S U M M A R Y
Kill to Order: China's Forced Organ Harvesting
System
Source: China Insider interview with Jan Jekielek  |  Guest: Jan Jekielek, Senior Editor, Epoch Times; Host,
American Thought Leaders  |  Book: Kill to Order (killedtoorder.com)
Background and Origin of the Research
Jan Jekielek has spent nearly 20 years covering Chinese human rights issues. His initial work
involved an underground railroad helping Chinese religious dissidents and prisoners of conscience
— including Falun Gong practitioners — travel through the Golden Triangle (the border region of
Laos, Cambodia, and Thailand) to Bangkok, where they could obtain UN refugee status rather
than be deported back to China.
His entry into the forced organ harvesting issue was catalyzed by a phone call informing him that
10,000 Israelis had signed a petition to expose forced organ harvesting, to be presented at
Auschwitz. Two simultaneous threads of evidence were emerging at that time: a whistleblower
named Annie, whose surgeon husband had extracted corneas from 2,000 living people; and Israeli
transplant surgeon Dr.
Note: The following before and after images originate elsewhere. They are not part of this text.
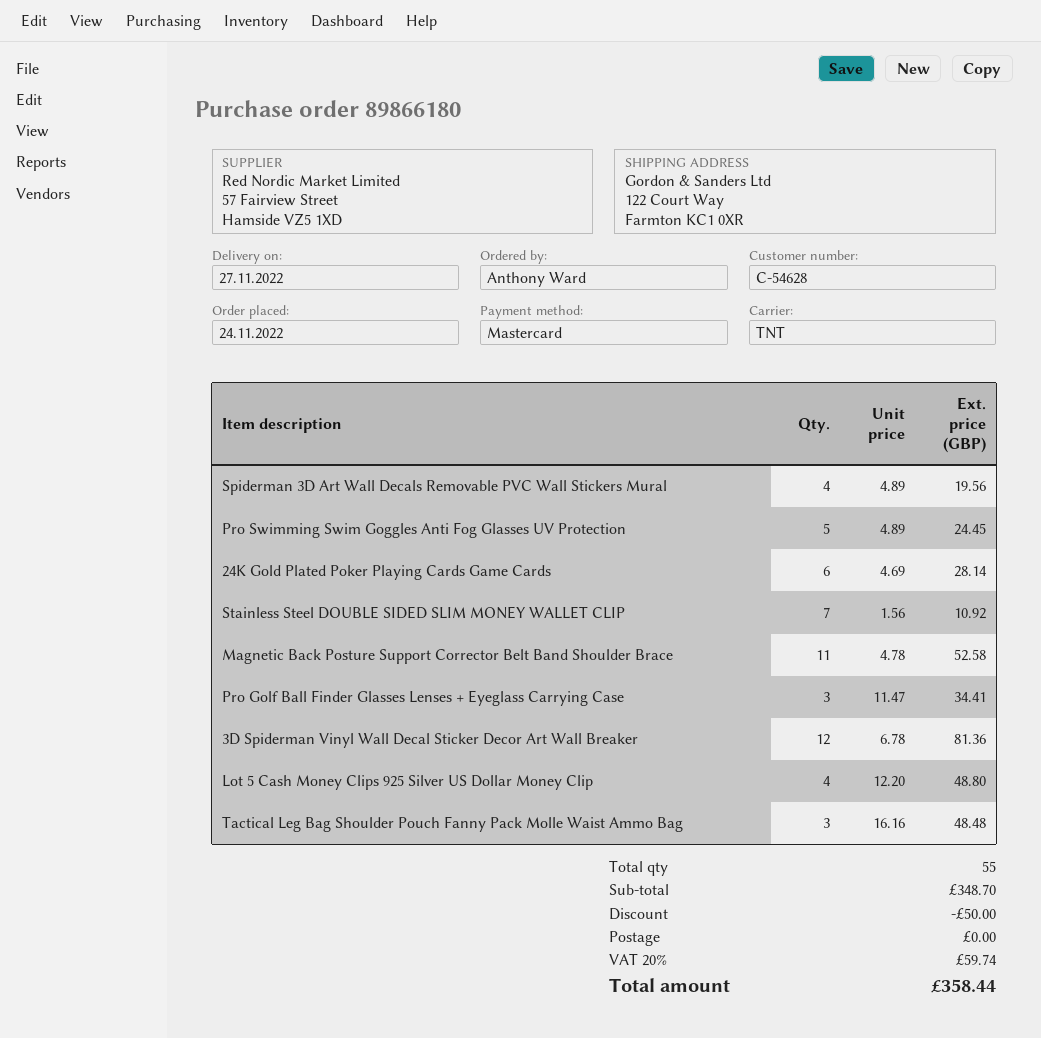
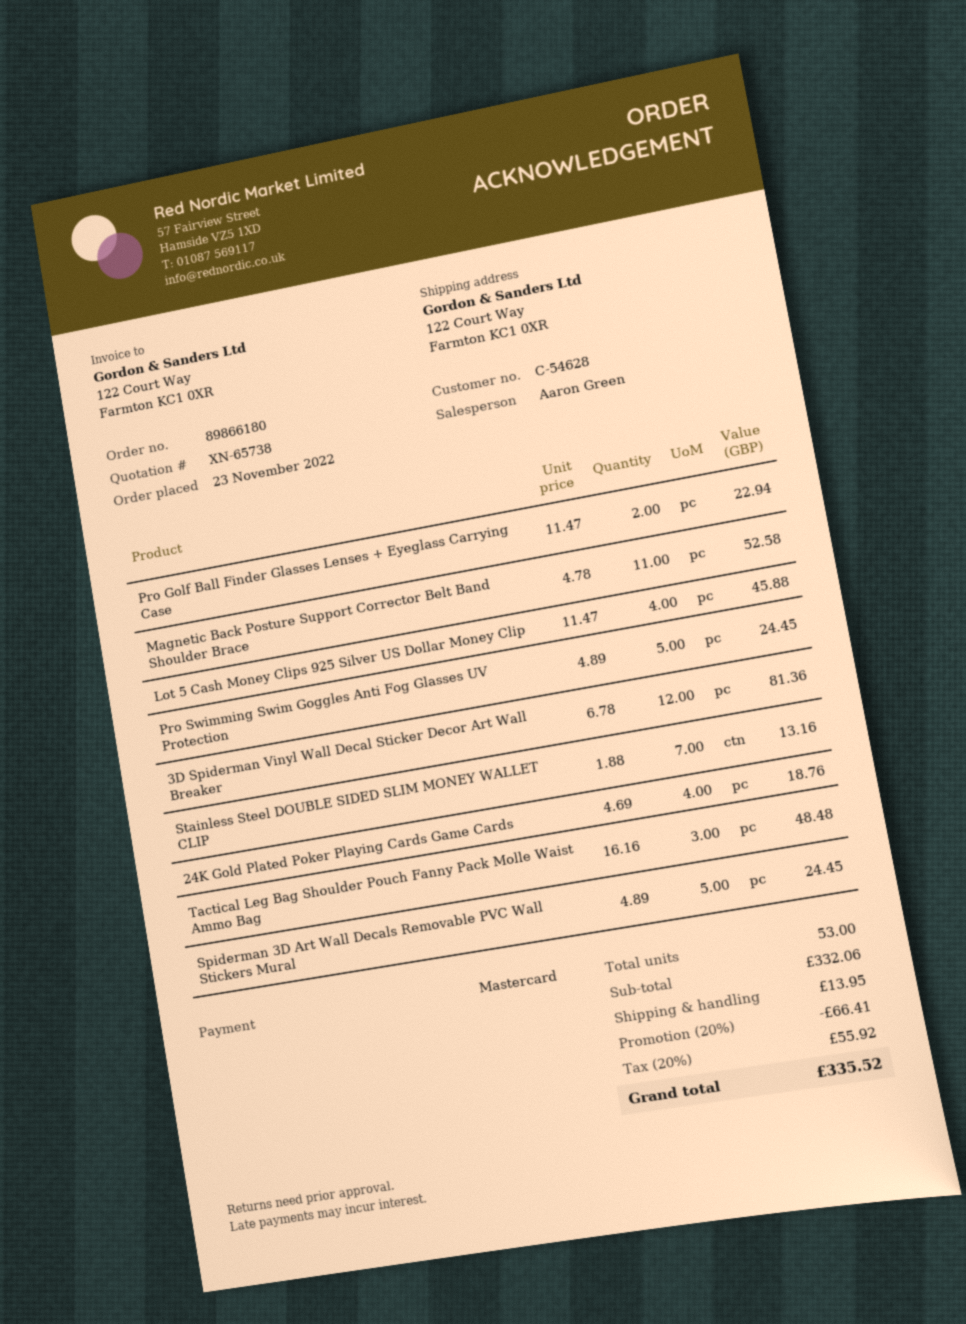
order date: 2022-11-24 -> 2022-11-23
Spiderman 3D Art Wall Decals Removable PVC Wall Stickers Mural: 4 x 4.89 = 19.56 -> 5 x 4.89 = 24.45
24K Gold Plated Poker Playing Cards Game Cards: 6 x 4.69 = 28.14 -> 4 x 4.69 = 18.76
Stainless Steel DOUBLE SIDED SLIM MONEY WALLET CLIP: 7 x 1.56 = 10.92 -> 7 x 1.88 = 13.16
Pro Golf Ball Finder Glasses Lenses + Eyeglass Carrying Case: 3 x 11.47 = 34.41 -> 2 x 11.47 = 22.94
Lot 5 Cash Money Clips 925 Silver US Dollar Money Clip: 4 x 12.20 = 48.80 -> 4 x 11.47 = 45.88
total quantity: 55 -> 53
subtotal: 348.70 -> 332.06
discount: 50.00 -> 66.41
shipping: 0.00 -> 13.95
tax: 20% = 59.74 -> 20% = 55.92
total: 358.44 -> 335.52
Yakov Levi, whose patient informed him of a scheduled heart transplant in
China — booked two weeks out, with a specific date. The patient traveled, received the heart, and
returned. The scheduling of a heart transplant is only possible if the donor's death is also
scheduled.
Dr. Levi, the child of Holocaust survivors, became an activist on the issue and helped enact some
of Israel's first anti-transplant-tourism laws in 2008.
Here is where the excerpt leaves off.